This route is the long "good" dirt road into Death Valley from the North. It can only be used during Winter, by my reckoning. I would not drive it once the heat begins in earnest, equipped with any gear at all. You can't get me near Death Valley during Summer. Winter, yes. Summer, NO.

There's a reason it's called Death Valley.

My Winter backpacking trifecta is composed of three trips in one. First, Meyers to Round Top & back. An excellent warm-up for serious Cold Weather Travel. After that I find my way down to the town of Walker on Hwy 395 along the Eastern escarpment of the Sierra. From there we hike to the East Carson River up to the snow covered PCT to take a look at Sonora Pass from above. I would hike down to Sonora Pass if the route down was safe, but it is not safe (for me) to descend during mid-Winter.
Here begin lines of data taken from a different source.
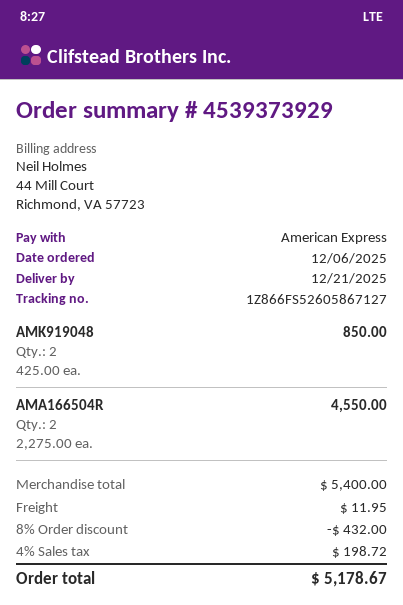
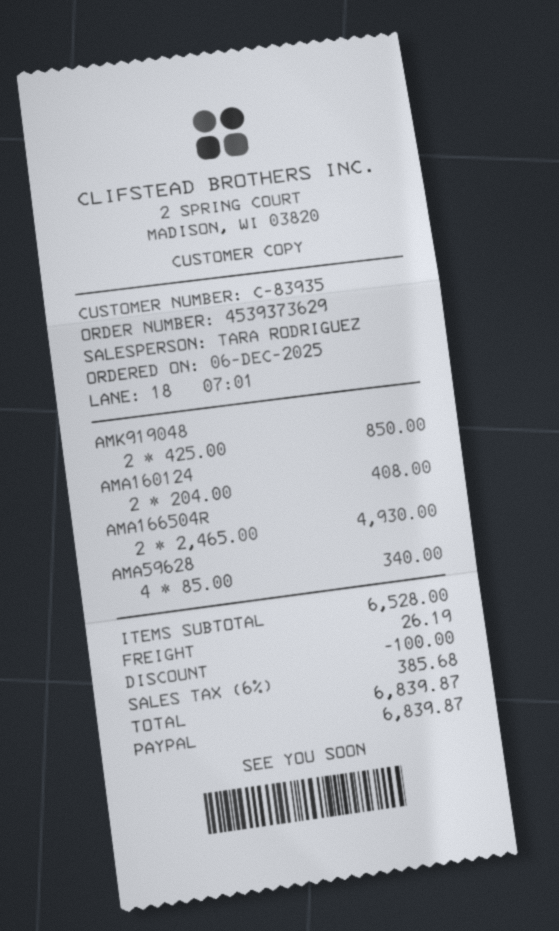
order number: 4539373929 -> 4539373629
payment method: American Express -> PayPal
AMA166504R: 2 x 2275.00 = 4550.00 -> 2 x 2465.00 = 4930.00
AMA160124: none -> 2 x 204.00 = 408.00
AMA59628: none -> 4 x 85.00 = 340.00
subtotal: 5400.00 -> 6528.00
discount: 432.00 -> 100.00
shipping: 11.95 -> 26.19
tax: 4% = 198.72 -> 6% = 385.68
total: 5178.67 -> 6839.87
I hike East down to and through the Marine base to exit the High Sierra. (Map) A few times I've made my way West up the snow-covered route of Highway 108 to climb Leavitt Peak, descending back to 108 to 395 via Leavitt Lake.

Finally, the third leg of the Winter Tour takes me down Highway 395 to Death Valley for a run up to the pass in the ridge South of Telescope Peak via Johnson Canyon by West Side Road. The radical 50 degree daily change in temps sometimes seen in Death Valley during Winter requires serious Fall/Spring gear, depending on weather trends.

20 degrees at night to 75 degrees during the day is a big swing.

Back to the Beginning
Our first goal is to properly evaluate our capacities and sensitivities against the expected range of temps and conditions through a series of car camping, hiking, and finally, backpacking trips.

Evolving car camping trips into short backpacking trips is when you will finish breaking in your boots and feet (neither are broken in without carrying weight), perfect your food selection and cooking, learn to properly shit in a hole, and gain the overall familiarity with your gear necessary to keep warm and dry (at least warm) under stressful and difficult conditions entering the High Sierra Nevada Mountain Range.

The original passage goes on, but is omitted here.